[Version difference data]
━━━━━━━━

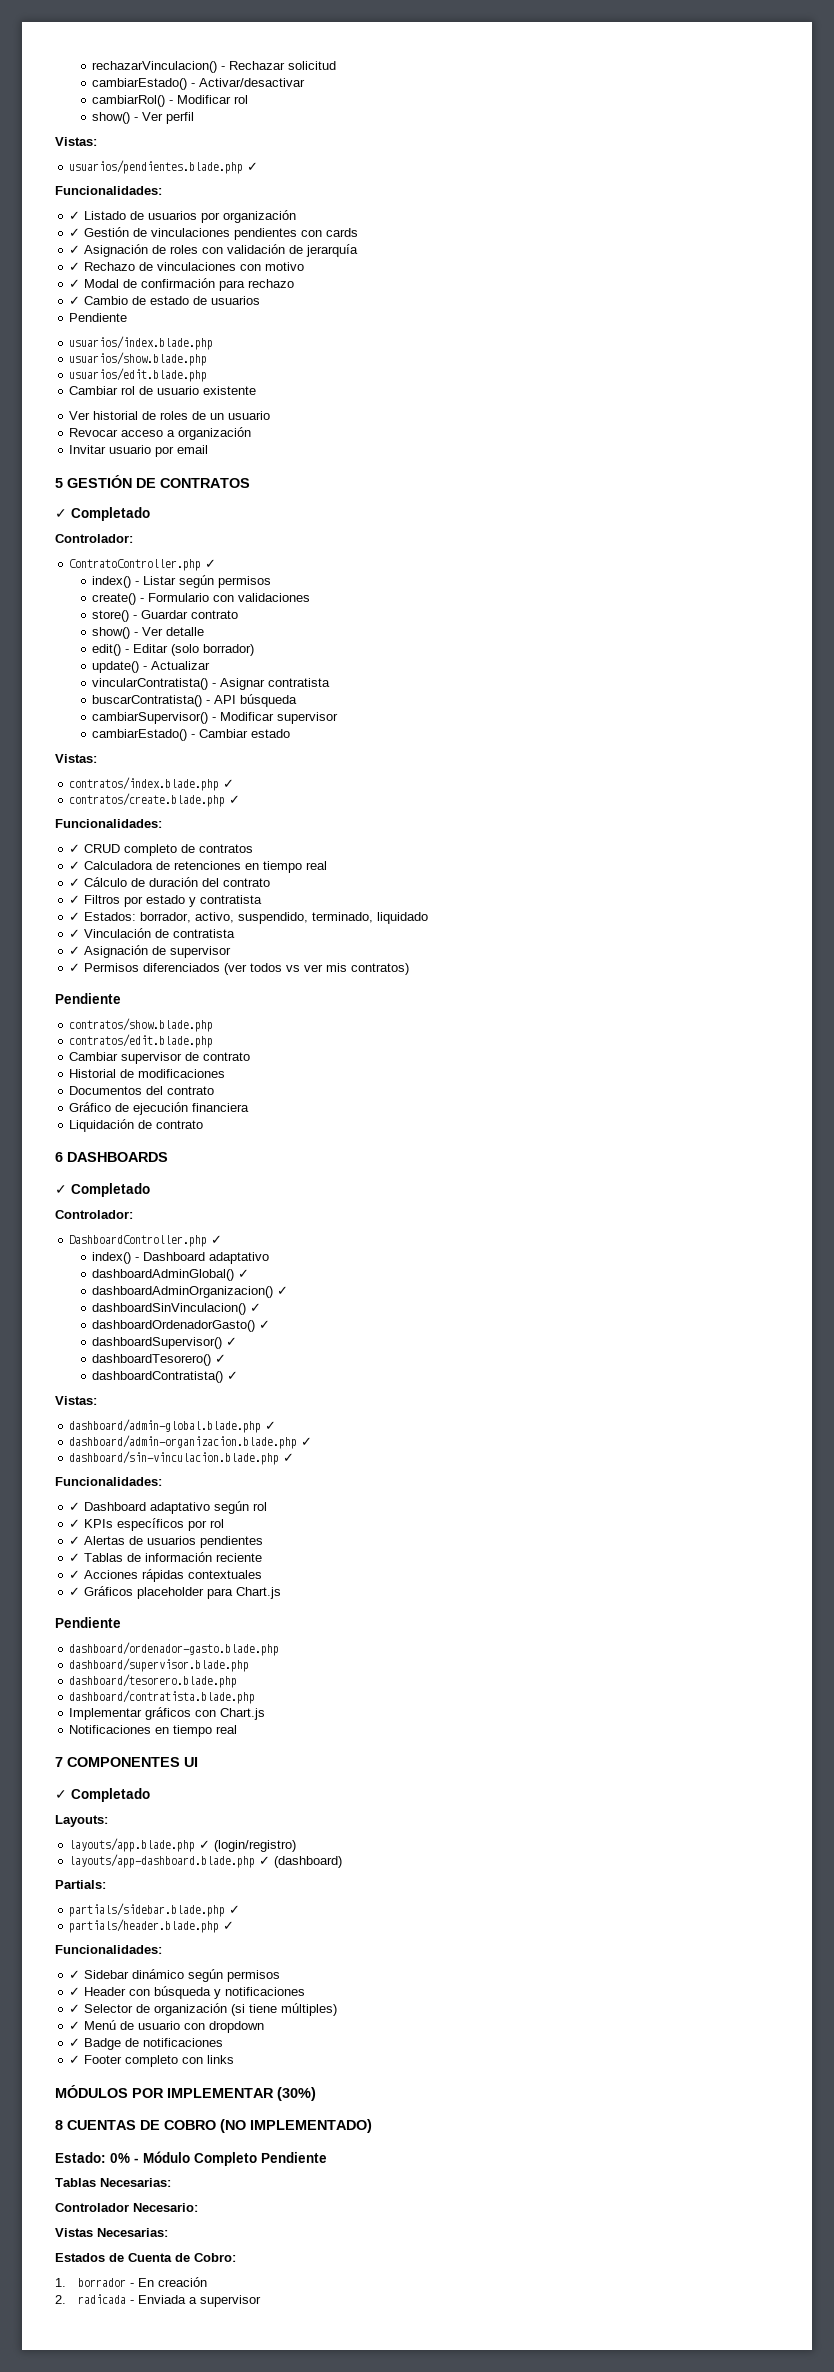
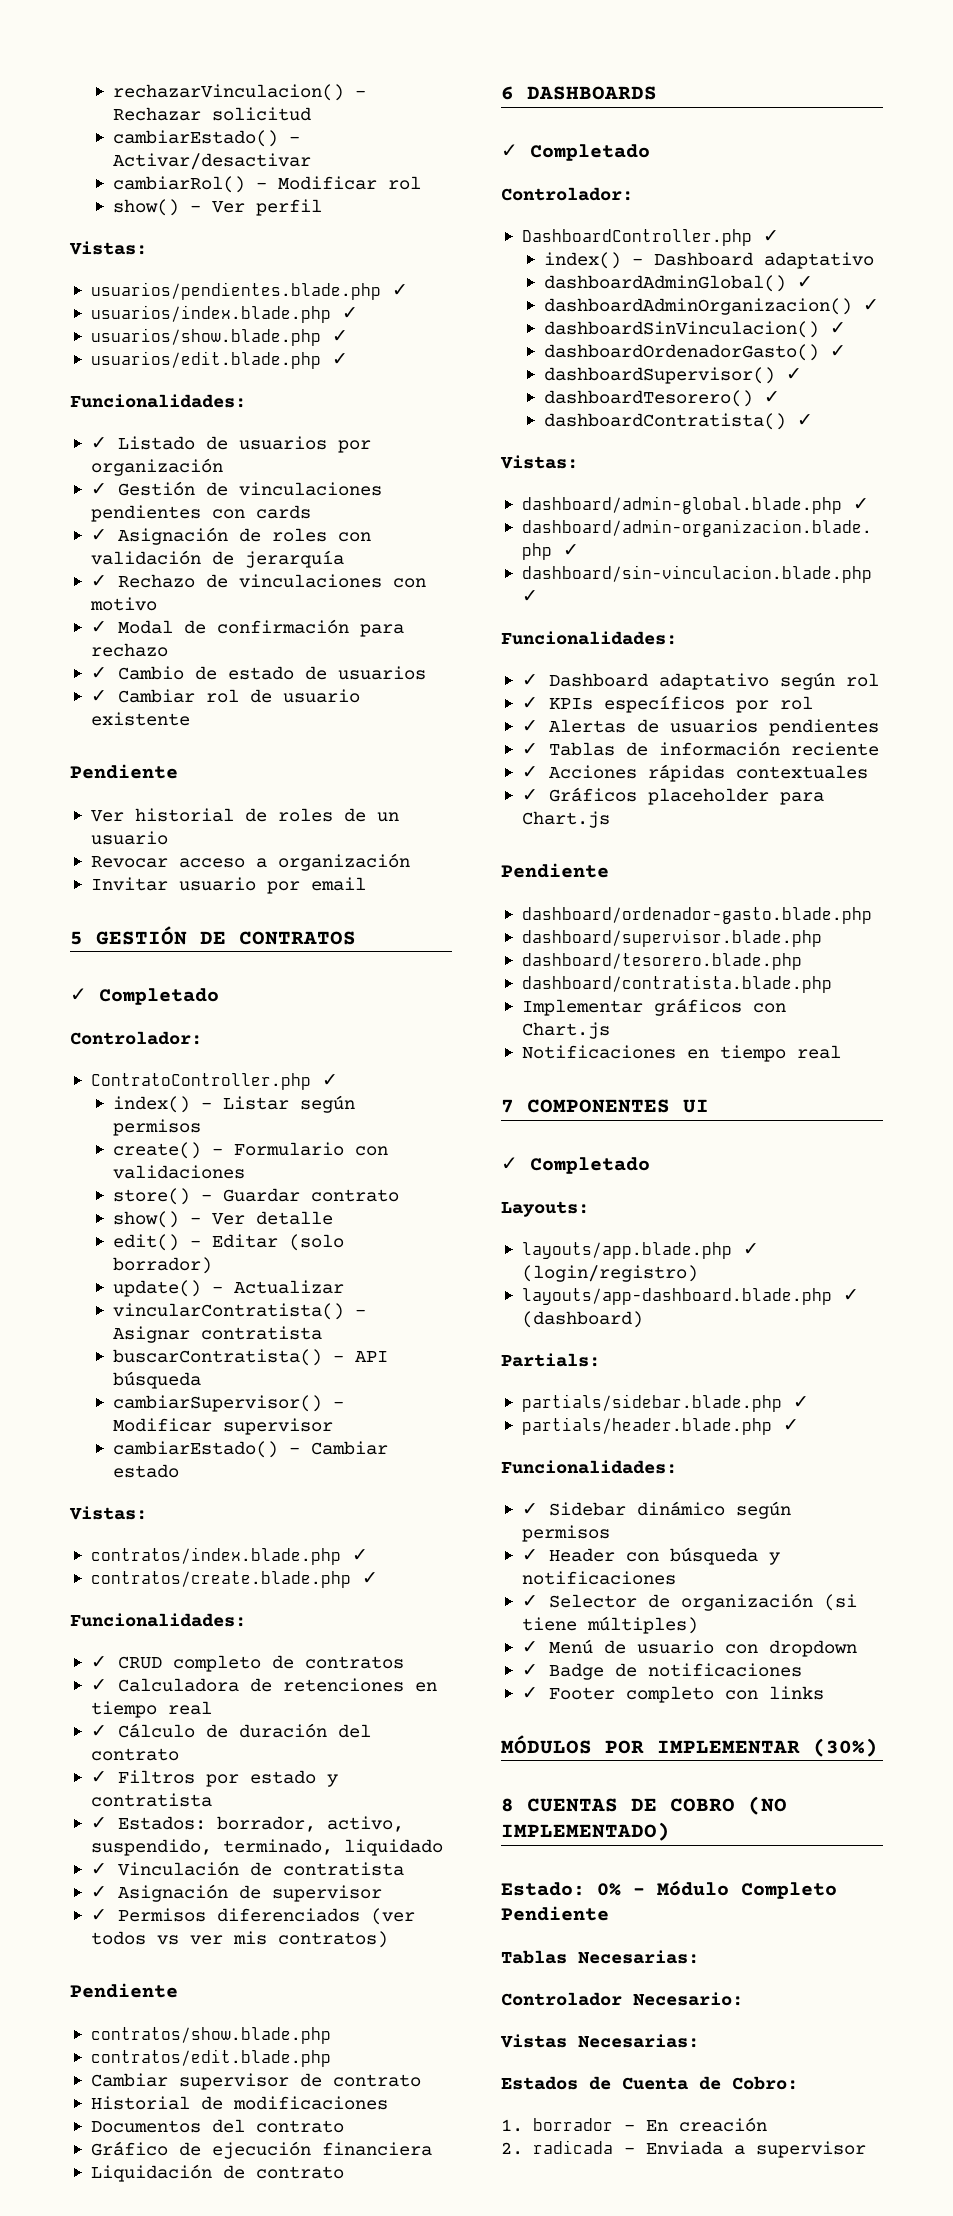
+ usuarios/index.blade.php ✓
+ usuarios/show.blade.php ✓
+ usuarios/edit.blade.php ✓
  ✓ Cambio de estado de usuarios
+ ✓ Cambiar rol de usuario existente
  Pendiente
- usuarios/index.blade.php
- usuarios/show.blade.php
- usuarios/edit.blade.php
- Cambiar rol de usuario existente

━━━━━━━━

▶ [Assigned task]: In the entries above, find lines with "usuarios" and copy each.

▶ [Written response]:
+ usuarios/index.blade.php ✓
+ usuarios/show.blade.php ✓
+ usuarios/edit.blade.php ✓
  ✓ Cambio de estado de usuarios
- usuarios/index.blade.php
- usuarios/show.blade.php
- usuarios/edit.blade.php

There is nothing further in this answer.